The group of families at the SW Family Reunion were so fun, so engaging, and so supportive of one another. It was heartwarming hearing moms connect over how to set up a play space in their RVs or creative ways to school on the road, or how to keep their older children engaged with their friends as they travel. It gave the dads a chance to discuss the optimal grilling solution, share internet solutions for working on the road, and campfire coffee talks that most likely included whiskey and dad jokes. (Though this is purely speculation, since I wasn’t there.)
I love watching the kids playing and laughing, working through projects as a team, and kids getting to be kids in a time when play and fun are undervalued. It was a beautiful thing.
Rally Activities and Community
Our kids are teenagers, so that is where I was most focused when observing activities. All I can say about that group is wonderful! What an amazing bunch of caring, respectful young adults were there.
Nearly every night they would gather and play games like musical chairs (which is hysterical when they get to that age), Would You Rather, board games, card games, and even made use of the Lincoln Logs in the game room for building.
Many kudos were received from the staff because of their helpful and respectful behavior. In fact, across all age groups I saw individuals working together, encouraging one another, and all out having a good time.
The moms and dads that jumped in to volunteer, read books, set up tables, gather kids for activities, clean up afterwards, and organize food were invaluable and greatly appreciated.
People opened their homes to share RV living solutions, others took on game nights for the teens or brought food to the potlucks that inspired us to try new things.
The Talent Show
One of the most impactful examples of family and being there for one another was at the talent show. One young lady bravely came up to the front to do a dance routine. At the beginning she slipped on some gravel and took a fall. I’m certain it probably hurt a bit, but the biggest impact for her was the embarrassment. It was fairly early in the program and we hoped she would try again.

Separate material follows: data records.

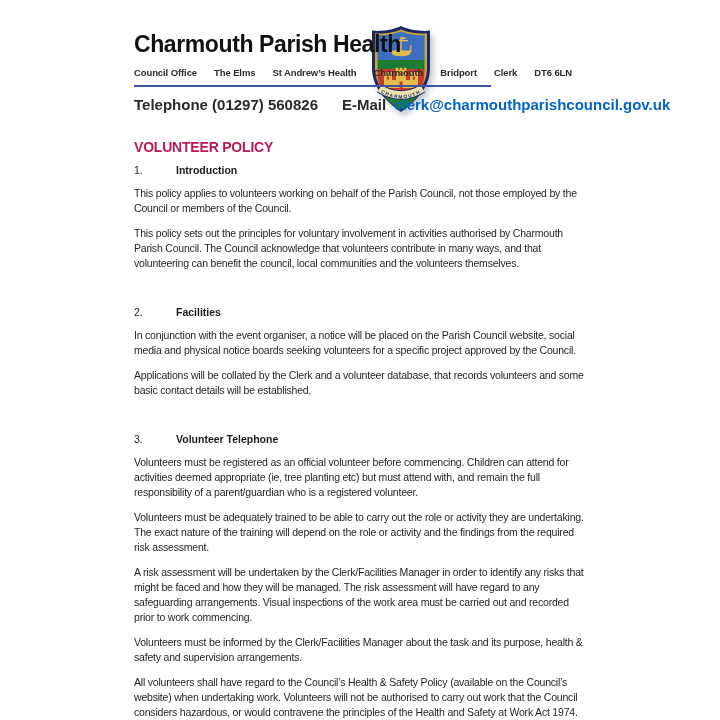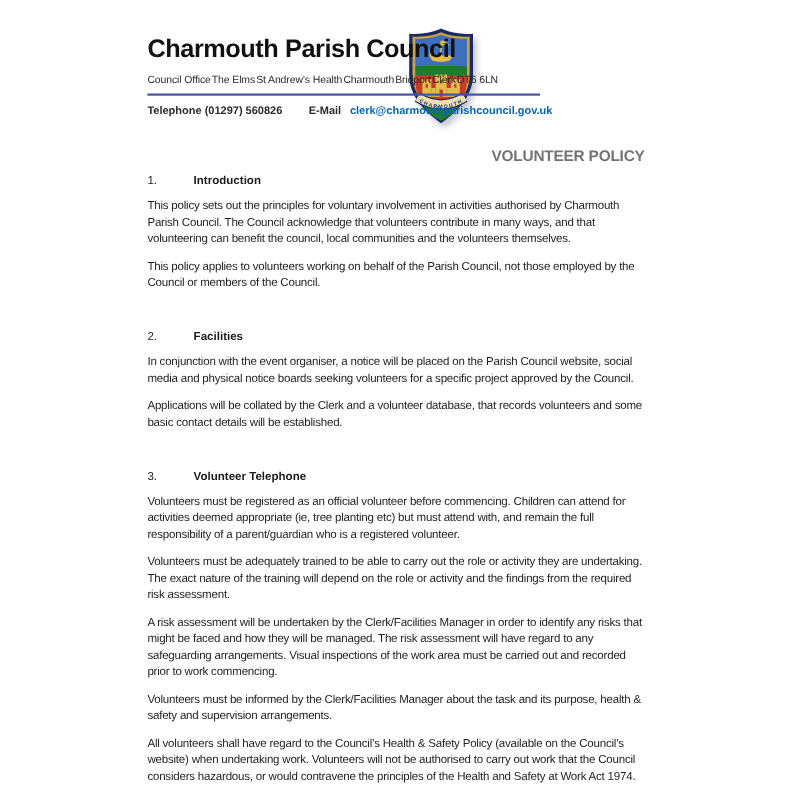--- a/index.html
+++ b/index.html
@@ -120,7 +120,7 @@
 
   <div class="page">
     <header>
-      <h1 class="org-title">Charmouth Parish Council</h1>
+      <h1 class="org-title">Charmouth Parish Health</h1>
 
       <div class="address">
         <span>Council Office</span>

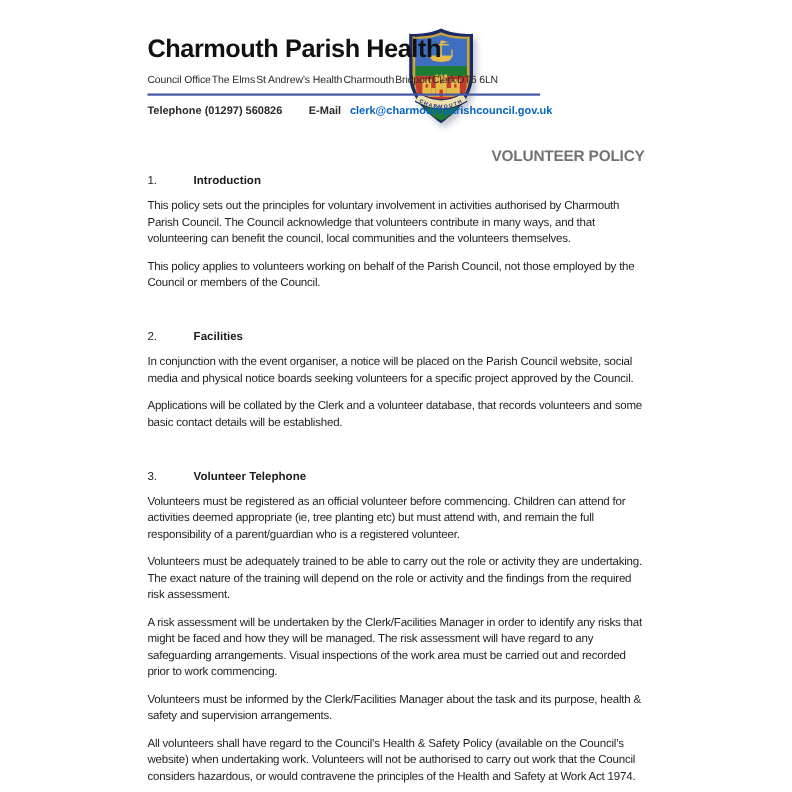--- a/index.html
+++ b/index.html
@@ -20,9 +20,9 @@
     color: #111; line-height: 1.05;
   }
   .address {
-    display: flex; gap: 1px; flex-wrap: nowrap;
+    display: flex; gap: 17px; flex-wrap: nowrap;
     margin-top: 11px;
-    font-size: 9.5px; font-weight: normal; color: #2a2a2a;
+    font-size: 9.5px; font-weight: bold; color: #2a2a2a;
     letter-spacing: -0.1px; white-space: nowrap;
   }
   .rule {

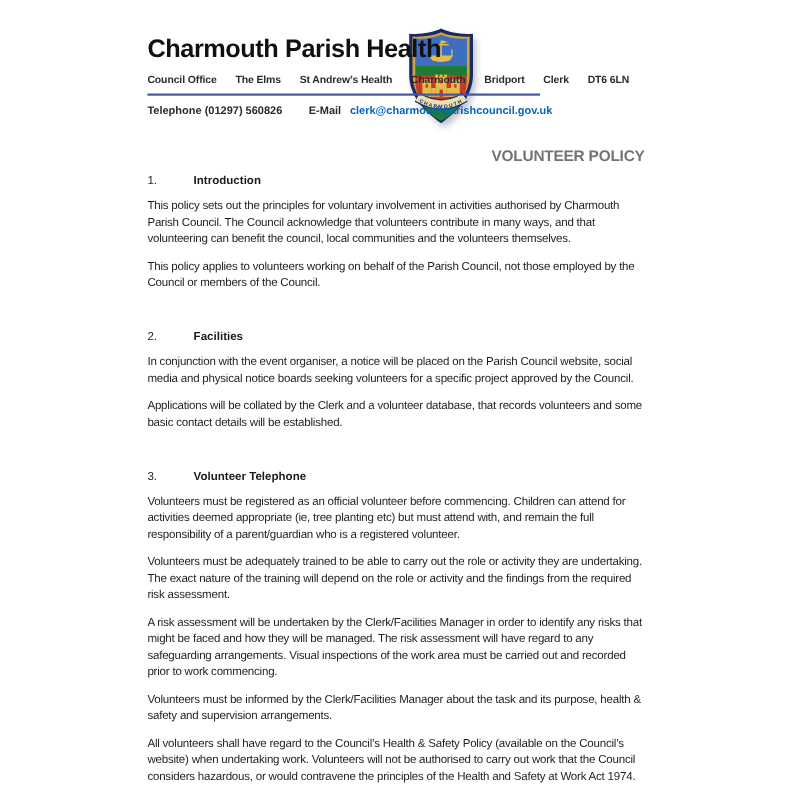--- a/index.html
+++ b/index.html
@@ -31,7 +31,7 @@
   }
   .contact {
     margin-top: 9px; display: flex; align-items: baseline;
-    font-size: 10px; font-weight: bold; color: #2a2a2a; white-space: nowrap;
+    font-size: 15px; font-weight: bold; color: #2a2a2a; white-space: nowrap;
   }
   .contact .email-label { margin-left: 24px; text-align: center; }
   .email-link {

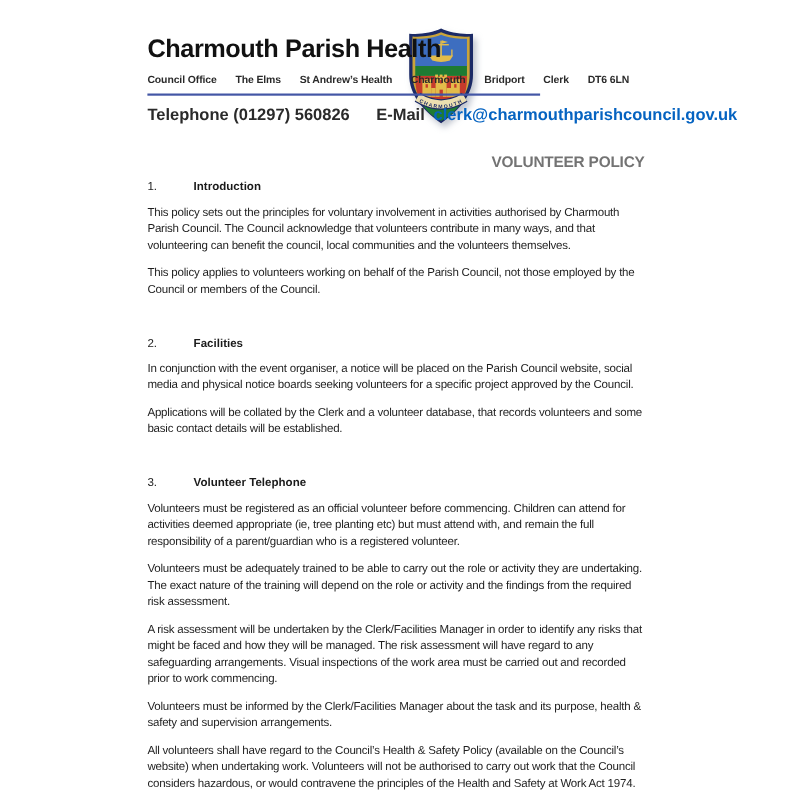--- a/index.html
+++ b/index.html
@@ -46,8 +46,8 @@
 
   
   .doc-title {
-    margin: 26px 0 0 0; text-align: right;
-    font-size: 14px; font-weight: bold; color: #737373; letter-spacing: -0.2px;
+    margin: 26px 0 0 0; text-align: left;
+    font-size: 14px; font-weight: bold; color: #be185d; letter-spacing: -0.2px;
   }
   .sec { margin-top: 9px; }
   .sec + .sec { margin-top: 35px; }

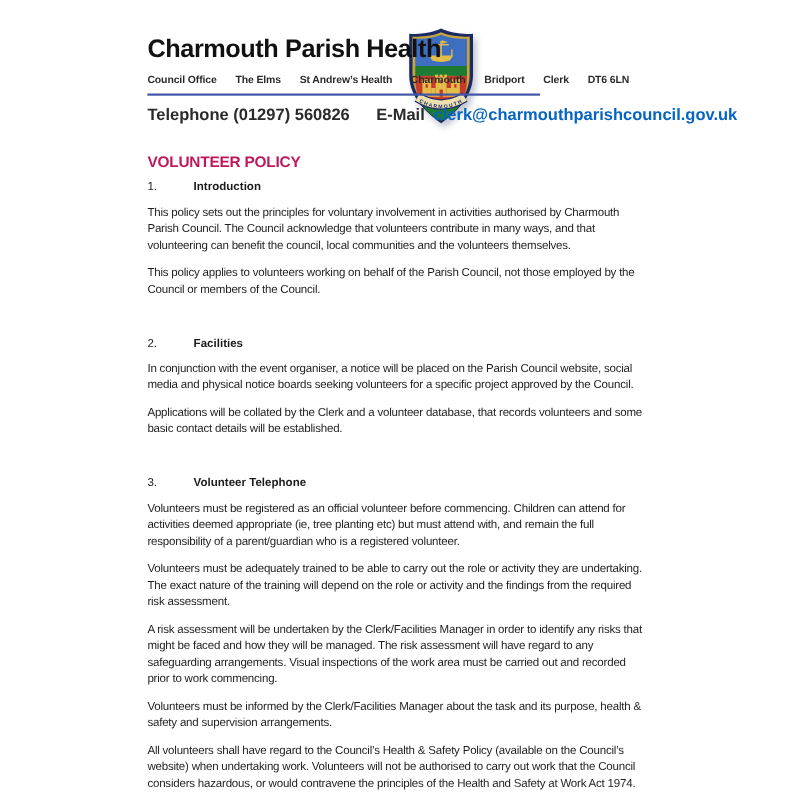--- a/index.html
+++ b/index.html
@@ -149,8 +149,8 @@
           <span class="num">1.</span>
           <span class="sec-title">Introduction</span>
         </div>
+        <p class="para">This policy applies to volunteers working on behalf of the Parish Council, not those employed by the Council or members of the Council.</p>
         <p class="para">This policy sets out the principles for voluntary involvement in activities authorised by Charmouth Parish Council. The Council acknowledge that volunteers contribute in many ways, and that volunteering can benefit the council, local communities and the volunteers themselves.</p>
-        <p class="para">This policy applies to volunteers working on behalf of the Parish Council, not those employed by the Council or members of the Council.</p>
       </section>
 
       <section class="sec">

At nearly the very end of the evening the girl came back up, this time with a friend. Apparently one of the other girls had offered to go up there with her and while the talent show had been going on they created a new song and dance routine. They were all smiles and had a great time. It makes me teary just thinking about what an incredible show of friendship that was, all between two girls that had never met before that week!
The Kids Marketplace
Then there was the kids marketplace. Y’all, can we just pause a minute for some clapping? That marketplace was epic! So many creative entrepreneurs participated in the event!
I loved it! The kids marketplace is probably one of my favorite events at a rally. The energy and excitement from the kids, the opportunity to shop, and watching the kids light up when you stop to visit with them and ask them about their table.
Some offered services like dog waking, custom art, and rubix cube lessons. Others sold their crafts based on skill sets such as sewing, crocheting, tie dye, henna art, homemade games, paper airplane making, and face painting. With the abundance of lemons in the park, much lemonade was to be had, along with ice cream sundaes, milk shakes, otter pops, baked goods, sunbutter cups, and elderberry syrups.
Next rally I need to up my kids marketplace spending budget!
I am extremely grateful for the opportunity to be a member of Full-time Families and that we had the pleasure of taking part in the Southwest Family Reunion Rally. We met a multitude of fantastic families I can’t wait to share a campfire with again.
I hope to see you all down the road and highly encourage you in invest the time in attending the next in person rally! We’re all going to need that when this social distancing is over. Even us introverts.